◆ What the task requires
Among the entries below, one line contains "(399, 185) none" and another contains "[127,167,152,178] 600 -> [63,126,80,136] 48". Transcribe those two lines and every line between them, exactly.

(Before-and-after change data)
•••••

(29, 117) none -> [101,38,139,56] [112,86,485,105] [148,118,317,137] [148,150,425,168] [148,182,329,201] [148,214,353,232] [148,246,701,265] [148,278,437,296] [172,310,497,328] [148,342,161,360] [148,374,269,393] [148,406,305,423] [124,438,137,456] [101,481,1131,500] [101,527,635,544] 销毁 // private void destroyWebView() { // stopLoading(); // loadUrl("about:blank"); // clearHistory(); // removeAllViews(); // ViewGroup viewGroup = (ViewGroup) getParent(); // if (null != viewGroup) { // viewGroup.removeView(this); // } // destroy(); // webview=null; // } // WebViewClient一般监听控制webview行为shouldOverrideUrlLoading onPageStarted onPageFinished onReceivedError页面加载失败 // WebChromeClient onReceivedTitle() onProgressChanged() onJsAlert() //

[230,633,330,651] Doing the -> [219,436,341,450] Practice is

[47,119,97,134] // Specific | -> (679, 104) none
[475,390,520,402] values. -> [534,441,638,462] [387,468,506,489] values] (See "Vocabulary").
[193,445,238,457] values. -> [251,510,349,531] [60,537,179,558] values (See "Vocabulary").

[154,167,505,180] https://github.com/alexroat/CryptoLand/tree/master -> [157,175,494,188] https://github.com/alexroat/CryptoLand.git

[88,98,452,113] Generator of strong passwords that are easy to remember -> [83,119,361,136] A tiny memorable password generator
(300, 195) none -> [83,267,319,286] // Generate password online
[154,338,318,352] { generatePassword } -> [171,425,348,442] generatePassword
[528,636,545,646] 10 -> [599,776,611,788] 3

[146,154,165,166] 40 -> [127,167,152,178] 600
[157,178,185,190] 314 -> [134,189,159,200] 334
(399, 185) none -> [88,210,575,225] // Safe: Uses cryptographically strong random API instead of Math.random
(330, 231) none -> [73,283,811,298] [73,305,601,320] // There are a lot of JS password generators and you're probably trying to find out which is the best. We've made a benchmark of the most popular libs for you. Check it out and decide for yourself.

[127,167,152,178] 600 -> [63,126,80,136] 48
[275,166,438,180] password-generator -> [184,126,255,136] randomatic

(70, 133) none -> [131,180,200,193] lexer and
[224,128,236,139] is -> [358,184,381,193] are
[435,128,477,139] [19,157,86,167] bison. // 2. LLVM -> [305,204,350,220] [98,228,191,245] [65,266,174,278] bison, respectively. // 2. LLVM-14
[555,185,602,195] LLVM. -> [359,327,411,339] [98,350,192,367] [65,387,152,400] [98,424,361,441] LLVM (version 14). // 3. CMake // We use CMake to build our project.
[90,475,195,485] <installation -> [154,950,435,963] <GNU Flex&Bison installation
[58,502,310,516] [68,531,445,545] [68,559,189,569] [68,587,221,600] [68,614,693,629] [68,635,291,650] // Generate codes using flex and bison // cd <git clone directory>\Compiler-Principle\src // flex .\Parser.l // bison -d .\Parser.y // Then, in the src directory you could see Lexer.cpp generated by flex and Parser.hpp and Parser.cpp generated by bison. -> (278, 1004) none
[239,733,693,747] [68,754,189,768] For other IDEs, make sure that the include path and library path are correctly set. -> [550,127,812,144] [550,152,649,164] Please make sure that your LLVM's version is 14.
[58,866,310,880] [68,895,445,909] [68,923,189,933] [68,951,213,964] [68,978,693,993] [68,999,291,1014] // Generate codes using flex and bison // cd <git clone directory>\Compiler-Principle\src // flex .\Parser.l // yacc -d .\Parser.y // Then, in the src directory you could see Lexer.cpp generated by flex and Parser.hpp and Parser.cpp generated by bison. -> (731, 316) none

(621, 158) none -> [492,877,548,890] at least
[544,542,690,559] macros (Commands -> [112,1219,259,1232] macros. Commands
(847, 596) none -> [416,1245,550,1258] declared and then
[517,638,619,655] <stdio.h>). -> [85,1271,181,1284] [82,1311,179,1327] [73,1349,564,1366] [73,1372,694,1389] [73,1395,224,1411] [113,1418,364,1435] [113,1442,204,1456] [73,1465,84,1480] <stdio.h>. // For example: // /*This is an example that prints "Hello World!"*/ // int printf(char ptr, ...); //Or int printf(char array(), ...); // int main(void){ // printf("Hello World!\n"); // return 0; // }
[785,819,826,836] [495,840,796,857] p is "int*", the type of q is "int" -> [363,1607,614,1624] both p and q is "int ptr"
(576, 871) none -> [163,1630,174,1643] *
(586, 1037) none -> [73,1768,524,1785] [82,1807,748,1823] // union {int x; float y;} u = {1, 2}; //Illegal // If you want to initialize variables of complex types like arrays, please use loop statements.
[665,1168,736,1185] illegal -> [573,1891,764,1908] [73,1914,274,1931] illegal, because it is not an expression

•••••

◆ Exercise answer
(399, 185) none -> [88,210,575,225] // Safe: Uses cryptographically strong random API instead of Math.random
(330, 231) none -> [73,283,811,298] [73,305,601,320] // There are a lot of JS password generators and you're probably trying to find out which is the best. We've made a benchmark of the most popular libs for you. Check it out and decide for yourself.

[127,167,152,178] 600 -> [63,126,80,136] 48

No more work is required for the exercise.